Mariners Insider Blog

Ken Griffey Jr. headlines 37-player Hall of Fame ballot

Outfielder Ken Griffey Jr. was a 2013 inductee to the Mariners Hall of Fame. Next stop: Cooperstown.
Outfielder Ken Griffey Jr. was a 2013 inductee to the Mariners Hall of Fame. Next stop: Cooperstown. AP

It’s time for the Kid.

Mariners icon Ken Griffey Jr. headlines a 37-player ballot for the Hall of Fame, released Monday, and…let’s face it: This should be a slam dunk, right?

Griffey, now 45, ended his 22-year career in 2010 as a 13-time All-Star outfielder who hit 630 homers, which ranks sixth on baseball’s all-time list.

He was also a 10-time Glove recipient for defensive excellence who also win seven Silver Slugger Awards in recognition of his offensive prowess.

A look back at Ken Griffey Jr.’s career.

The 2016 ballot also includes another franchise icon in designated hitter Edgar Martinez, who is one of 22 returning candidates on the 2016 ballot.

Martinez, 52, is back for a seventh try after being cited last season on 27 percent of the returned ballots. Candidates remain on the ballot if they receive 5 percent but require 75 percent to be inducted into the Hall.

But the clock is ticking on Martinez, who currently serves as the Mariners’ hitting coach. Candidates can only remain on the ballot for 10 years, although they are subsequently eligible for consideration by the Veterans Committee.

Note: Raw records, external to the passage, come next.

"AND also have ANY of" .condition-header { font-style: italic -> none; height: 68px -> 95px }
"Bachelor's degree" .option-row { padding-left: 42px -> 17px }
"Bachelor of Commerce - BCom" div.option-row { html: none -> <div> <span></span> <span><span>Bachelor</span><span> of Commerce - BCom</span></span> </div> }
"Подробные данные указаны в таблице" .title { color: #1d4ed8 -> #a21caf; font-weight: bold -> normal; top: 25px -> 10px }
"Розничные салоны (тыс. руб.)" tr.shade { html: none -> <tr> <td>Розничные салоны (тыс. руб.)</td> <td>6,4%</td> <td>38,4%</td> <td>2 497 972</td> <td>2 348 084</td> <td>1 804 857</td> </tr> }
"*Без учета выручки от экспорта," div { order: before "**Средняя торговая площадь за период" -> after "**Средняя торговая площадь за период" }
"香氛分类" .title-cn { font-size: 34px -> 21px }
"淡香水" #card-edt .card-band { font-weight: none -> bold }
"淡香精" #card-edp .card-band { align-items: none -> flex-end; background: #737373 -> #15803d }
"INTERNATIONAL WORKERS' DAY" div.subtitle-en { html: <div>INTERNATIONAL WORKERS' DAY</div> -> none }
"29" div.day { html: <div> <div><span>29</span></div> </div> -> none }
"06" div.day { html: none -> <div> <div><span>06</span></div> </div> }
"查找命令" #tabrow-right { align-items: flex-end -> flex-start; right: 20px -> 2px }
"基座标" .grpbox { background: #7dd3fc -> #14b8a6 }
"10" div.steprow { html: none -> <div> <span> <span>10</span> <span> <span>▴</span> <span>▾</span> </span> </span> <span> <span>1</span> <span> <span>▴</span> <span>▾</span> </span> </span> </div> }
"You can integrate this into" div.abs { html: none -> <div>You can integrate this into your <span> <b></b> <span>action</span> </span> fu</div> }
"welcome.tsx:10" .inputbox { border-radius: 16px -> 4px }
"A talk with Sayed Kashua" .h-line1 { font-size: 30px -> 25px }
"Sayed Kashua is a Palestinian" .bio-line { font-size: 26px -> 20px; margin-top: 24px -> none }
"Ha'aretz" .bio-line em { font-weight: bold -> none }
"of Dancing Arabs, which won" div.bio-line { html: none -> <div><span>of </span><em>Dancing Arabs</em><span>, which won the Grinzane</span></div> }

Griffey projects as the first player to enter the Hall in recognition primarily for his achievements while playing for the Mariners. He batted .292 in 13 seasons with the Mariners with 417 homers and 1,216 of his 1,836 RBIs.

Left-handed pitcher Randy Johnson was inducted last July, but his plaque shows him wearing an Arizona cap.

In addition to Griffey and Martinez, the ballot contains three players who spent a portion of their career with the Mariners: left-handed pitcher Mike Hampton (1993), designated hitter Mike Sweeney (2009-10), and outfielder Randy Winn (2003-05).

The ballots are being mailed this week to eligible voting members of the Baseball Writers’ Association of America. The results will be announced Jan. 6 on MLB Network.

Reliever Trevor Hoffman, who ranks second on the all-time saves list, joins Griffey as one of 15 first-time candidates.

There are also three players who were picked as the Most Valuable Player in a World Series: shortstop David Eckstein (2006, St. Louis), third baseman Troy Glaus (2002, Anaheim) and third baseman Mike Lowell (2007, Boston).

Catcher Mike Piazza is the top returning candidate after receiving 69.6 percent in the 2015 balloting, which elected four players: Johnson, second baseman Craig Biggio and right-handers Pedro Martinez and John Smoltz.

First baseman Jeff Bagwell (55.7) and outfielder Tim Raines (55.0) also return as do several other players whose standout careers are tainted by steroid use and other scandals, including Barry Bonds and Roger Clemens.

No such allegations affect Griffey, who is viewed as having a chance to challenge Tom Seaver’s 1992 record of being cited on 98.84 percent of the returned ballots.

The complete ballot (in alphabetical order):

Garret Anderson, Brad Ausmus, Jeff Bagwell, Barry Bonds, Luis Castillo, Roger Clemens, David Eckstein, Jim Edmonds, Nomar Garciaparra, Troy Glaus, Ken Griffey Jr., Mark Grudzielanek, Mike Hampton, Trevor Hoffman, Jason Kendall, Jeff Kent, Mike Lowell, Edgar Martinez, Fred McGriff, Mark McGwire, Mike Mussina, Mike Piazza, Tim Rainers, Curt Schilling, Gary Sheffield, Lee Smith, Sammy Sosa, Mike Sweeney, Alan Trammell, Billy Wagner, Larry Walker and Randy Winn.